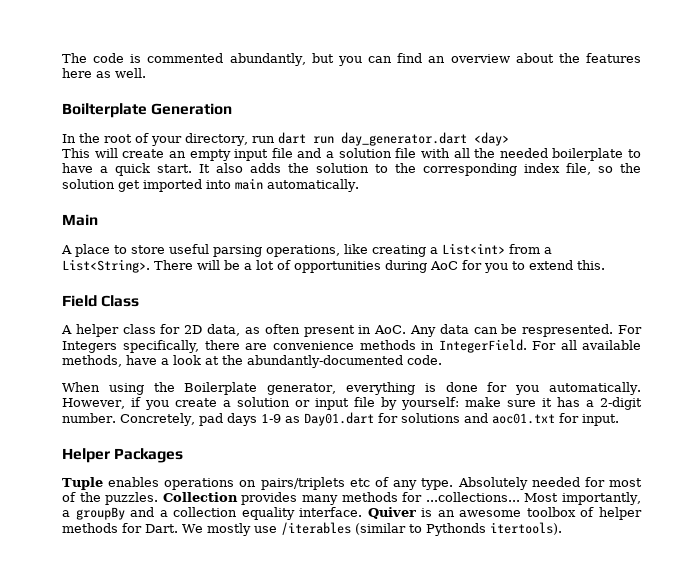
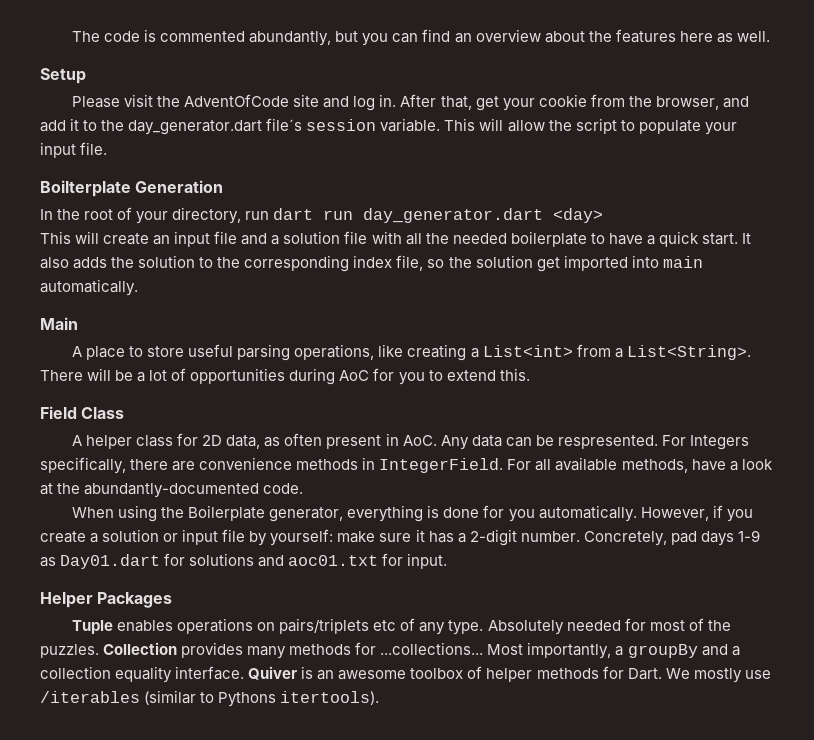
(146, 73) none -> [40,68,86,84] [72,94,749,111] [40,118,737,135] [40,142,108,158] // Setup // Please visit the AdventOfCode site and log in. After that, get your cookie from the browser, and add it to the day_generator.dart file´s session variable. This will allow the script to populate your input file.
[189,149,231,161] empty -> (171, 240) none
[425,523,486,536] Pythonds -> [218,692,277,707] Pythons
--
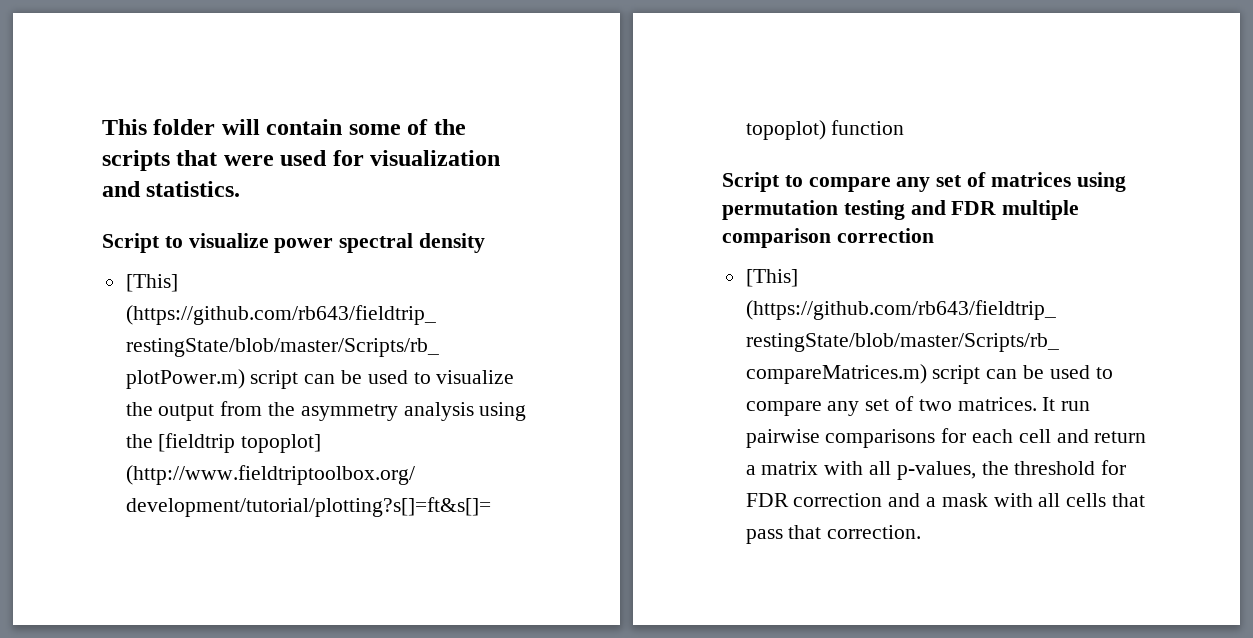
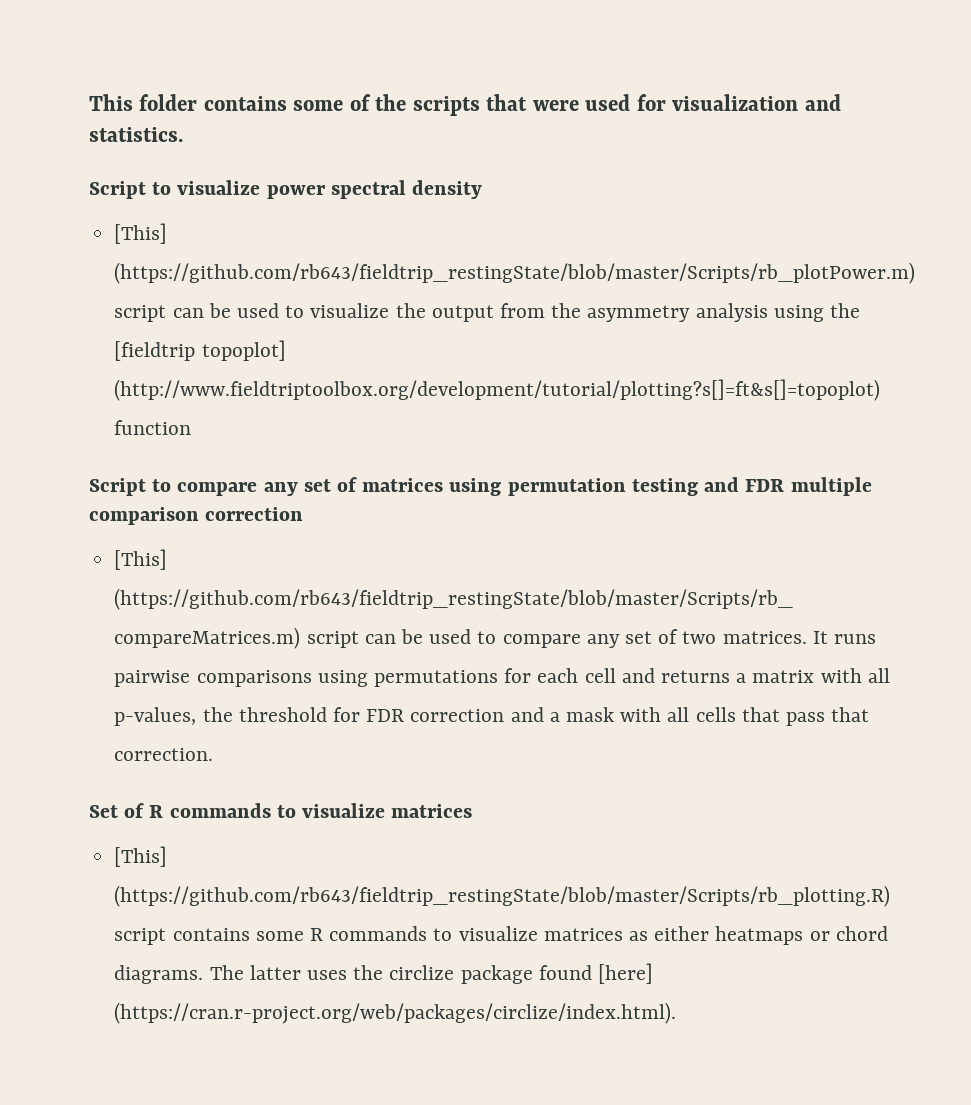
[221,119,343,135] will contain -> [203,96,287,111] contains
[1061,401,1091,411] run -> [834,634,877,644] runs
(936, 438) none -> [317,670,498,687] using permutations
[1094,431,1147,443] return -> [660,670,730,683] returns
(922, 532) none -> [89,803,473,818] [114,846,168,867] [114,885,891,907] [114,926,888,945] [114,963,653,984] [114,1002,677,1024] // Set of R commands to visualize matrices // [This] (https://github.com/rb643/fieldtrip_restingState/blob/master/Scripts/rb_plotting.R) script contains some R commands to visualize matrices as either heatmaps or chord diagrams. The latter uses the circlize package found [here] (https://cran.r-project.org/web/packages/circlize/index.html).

■ GOAL OF THE EXERCISE
As listed above, the lines from the line with "(146, 73) none" to the line with "[189,149,231,161] empty -> (171, 240) none" are to be echoed exactly, with both ends included and nothing added.

■ TASK ANSWER
(146, 73) none -> [40,68,86,84] [72,94,749,111] [40,118,737,135] [40,142,108,158] // Setup // Please visit the AdventOfCode site and log in. After that, get your cookie from the browser, and add it to the day_generator.dart file´s session variable. This will allow the script to populate your input file.
[189,149,231,161] empty -> (171, 240) none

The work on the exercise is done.